Similarly, in Dharwad, Madhav Gudi died three months after Joshi's death. Gudi had spent 26 years of his life with Joshi, and accompanied him on stage for decades. He died of a liver complication, but people close to him believe Joshi's death had left him bereaved in an intensely personal way.
When someone dies, it is common for mourners to say the void cannot be filled. In Joshi's case, that platitude has acquired the ring of absolute truth. Rajgopal Kallurkar, who runs the Kallur Mahalakshmi Tabla Vidyalaya in Bangalore, says, “Only two classical musicians could ensure full house at ticketed concerts: Joshi and Zakir Husain. Joshi's music was such that it even prompted people in Dharwad, who had heard all the greats for free, to buy tickets.”

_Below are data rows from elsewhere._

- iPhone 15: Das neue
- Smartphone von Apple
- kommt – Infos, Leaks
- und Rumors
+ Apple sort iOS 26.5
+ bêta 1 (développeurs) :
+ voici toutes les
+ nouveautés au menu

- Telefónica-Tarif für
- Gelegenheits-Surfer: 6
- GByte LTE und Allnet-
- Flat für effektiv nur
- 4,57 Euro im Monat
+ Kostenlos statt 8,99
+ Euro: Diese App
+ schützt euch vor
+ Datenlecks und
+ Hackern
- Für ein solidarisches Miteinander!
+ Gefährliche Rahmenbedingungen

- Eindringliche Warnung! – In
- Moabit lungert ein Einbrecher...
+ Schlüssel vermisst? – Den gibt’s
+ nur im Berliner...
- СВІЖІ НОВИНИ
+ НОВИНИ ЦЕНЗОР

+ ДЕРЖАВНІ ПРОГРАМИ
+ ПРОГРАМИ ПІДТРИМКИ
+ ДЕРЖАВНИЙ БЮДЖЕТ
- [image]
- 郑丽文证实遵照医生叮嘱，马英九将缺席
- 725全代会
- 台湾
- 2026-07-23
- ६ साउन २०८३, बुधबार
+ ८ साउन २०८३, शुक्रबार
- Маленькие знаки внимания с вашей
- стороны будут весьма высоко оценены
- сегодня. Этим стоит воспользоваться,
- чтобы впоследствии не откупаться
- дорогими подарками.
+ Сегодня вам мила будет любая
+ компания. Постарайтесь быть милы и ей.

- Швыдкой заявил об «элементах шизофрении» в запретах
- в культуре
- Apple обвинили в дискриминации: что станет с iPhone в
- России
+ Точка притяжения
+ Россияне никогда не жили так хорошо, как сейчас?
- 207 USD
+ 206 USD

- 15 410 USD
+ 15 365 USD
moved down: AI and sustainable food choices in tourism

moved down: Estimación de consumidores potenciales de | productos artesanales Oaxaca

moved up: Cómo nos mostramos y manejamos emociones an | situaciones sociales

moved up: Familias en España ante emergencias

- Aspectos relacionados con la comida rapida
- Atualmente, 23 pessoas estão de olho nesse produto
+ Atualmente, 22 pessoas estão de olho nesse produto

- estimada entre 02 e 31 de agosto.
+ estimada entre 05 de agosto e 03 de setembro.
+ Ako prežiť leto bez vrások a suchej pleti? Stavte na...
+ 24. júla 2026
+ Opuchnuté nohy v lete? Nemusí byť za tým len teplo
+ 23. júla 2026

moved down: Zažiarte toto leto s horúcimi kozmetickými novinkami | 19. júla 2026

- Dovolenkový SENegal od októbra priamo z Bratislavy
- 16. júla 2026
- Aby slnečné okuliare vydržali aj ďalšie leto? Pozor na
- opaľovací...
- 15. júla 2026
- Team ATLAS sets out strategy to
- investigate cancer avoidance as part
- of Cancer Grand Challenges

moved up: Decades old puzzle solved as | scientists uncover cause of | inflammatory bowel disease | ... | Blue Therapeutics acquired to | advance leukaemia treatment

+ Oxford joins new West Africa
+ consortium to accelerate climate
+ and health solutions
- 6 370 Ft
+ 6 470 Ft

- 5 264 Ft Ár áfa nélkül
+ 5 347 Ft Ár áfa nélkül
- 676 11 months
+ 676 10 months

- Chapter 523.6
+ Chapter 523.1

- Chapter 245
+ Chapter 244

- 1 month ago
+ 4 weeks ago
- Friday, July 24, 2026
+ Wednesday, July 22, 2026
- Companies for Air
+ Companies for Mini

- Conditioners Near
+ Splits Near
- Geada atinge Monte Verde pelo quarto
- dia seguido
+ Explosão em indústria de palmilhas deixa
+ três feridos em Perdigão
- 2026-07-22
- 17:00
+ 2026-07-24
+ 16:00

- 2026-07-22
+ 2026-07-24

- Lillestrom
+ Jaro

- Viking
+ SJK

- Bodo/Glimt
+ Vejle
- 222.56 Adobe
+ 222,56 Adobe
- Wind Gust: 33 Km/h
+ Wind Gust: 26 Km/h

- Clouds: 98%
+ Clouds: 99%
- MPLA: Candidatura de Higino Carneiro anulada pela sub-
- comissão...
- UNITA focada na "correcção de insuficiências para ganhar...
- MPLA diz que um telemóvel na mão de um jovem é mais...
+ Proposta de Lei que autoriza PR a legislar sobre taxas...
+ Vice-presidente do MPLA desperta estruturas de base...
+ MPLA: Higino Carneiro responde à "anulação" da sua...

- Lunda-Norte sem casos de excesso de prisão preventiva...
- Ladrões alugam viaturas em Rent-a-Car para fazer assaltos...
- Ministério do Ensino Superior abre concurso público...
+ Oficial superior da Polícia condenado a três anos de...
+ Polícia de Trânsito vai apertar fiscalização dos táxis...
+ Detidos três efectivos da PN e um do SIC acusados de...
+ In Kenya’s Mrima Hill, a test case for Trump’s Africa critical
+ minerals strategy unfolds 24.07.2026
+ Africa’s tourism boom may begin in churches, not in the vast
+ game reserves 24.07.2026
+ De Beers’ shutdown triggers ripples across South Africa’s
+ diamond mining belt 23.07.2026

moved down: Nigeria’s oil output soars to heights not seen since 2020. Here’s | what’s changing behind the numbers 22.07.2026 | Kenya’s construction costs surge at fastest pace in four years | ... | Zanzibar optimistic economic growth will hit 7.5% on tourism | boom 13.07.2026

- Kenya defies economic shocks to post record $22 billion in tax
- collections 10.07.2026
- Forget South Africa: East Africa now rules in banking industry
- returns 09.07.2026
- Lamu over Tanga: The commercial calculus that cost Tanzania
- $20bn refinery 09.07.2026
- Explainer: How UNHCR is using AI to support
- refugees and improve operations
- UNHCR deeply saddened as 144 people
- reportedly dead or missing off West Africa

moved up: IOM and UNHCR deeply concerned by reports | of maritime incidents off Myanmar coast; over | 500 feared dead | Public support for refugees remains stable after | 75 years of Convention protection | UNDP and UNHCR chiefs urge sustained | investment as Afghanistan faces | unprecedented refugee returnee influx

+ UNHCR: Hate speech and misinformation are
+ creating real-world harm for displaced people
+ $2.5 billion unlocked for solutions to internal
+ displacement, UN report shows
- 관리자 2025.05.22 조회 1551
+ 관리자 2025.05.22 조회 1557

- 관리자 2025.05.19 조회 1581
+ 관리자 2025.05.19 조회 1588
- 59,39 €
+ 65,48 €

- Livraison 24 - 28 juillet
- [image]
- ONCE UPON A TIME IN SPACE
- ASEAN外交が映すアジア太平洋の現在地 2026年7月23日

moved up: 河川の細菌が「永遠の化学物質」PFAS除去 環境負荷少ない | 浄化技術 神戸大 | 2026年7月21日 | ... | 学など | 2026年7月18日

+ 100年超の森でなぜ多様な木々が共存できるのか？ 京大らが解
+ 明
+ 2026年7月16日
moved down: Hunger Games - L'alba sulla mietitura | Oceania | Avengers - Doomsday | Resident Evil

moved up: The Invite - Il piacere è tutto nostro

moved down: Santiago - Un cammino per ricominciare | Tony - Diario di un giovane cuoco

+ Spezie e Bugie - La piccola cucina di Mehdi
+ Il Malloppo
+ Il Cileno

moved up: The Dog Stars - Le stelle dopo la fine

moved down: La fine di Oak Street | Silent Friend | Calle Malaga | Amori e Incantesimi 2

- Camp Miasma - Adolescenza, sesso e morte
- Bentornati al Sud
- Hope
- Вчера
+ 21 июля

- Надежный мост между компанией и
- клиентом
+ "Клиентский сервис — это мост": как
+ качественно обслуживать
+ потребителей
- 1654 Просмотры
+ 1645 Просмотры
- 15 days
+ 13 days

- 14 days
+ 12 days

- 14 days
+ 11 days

Joshi's appeal sprang exclusively from his classical music. He could look as dashing as any showbiz icon, as those who have seen Gulzar documentary on him will testify. Yet, he never banked on glitz to sell his music.
In “Naadada Navaneeta”, a recently published Kannada book (edited by S. Diwakar), which puts together non-musicological writings on music, features two poems and an essay on Joshi, the highest number on any single artiste. Joshi was no stuffy classical musician, either. He retained a teenager-like love of cars all his life, and in his physically active days, drove like crazy, taking pride in feats that even the more foolhardy college kids would hesitate to undertake. He drank hard and had become an alcoholic. A tragic joke is that some who reverentially imitate Joshi have acquired his reckless qualities, but not his music.
In the year since his death, music labels have reissued his recordings. Many of his CDs are now available in mp3, which means you can carry around a sizeable chunk of his work on one disc. Given the affordability of mp3, Joshi's admirers may no longer have an excuse not to own his tracks.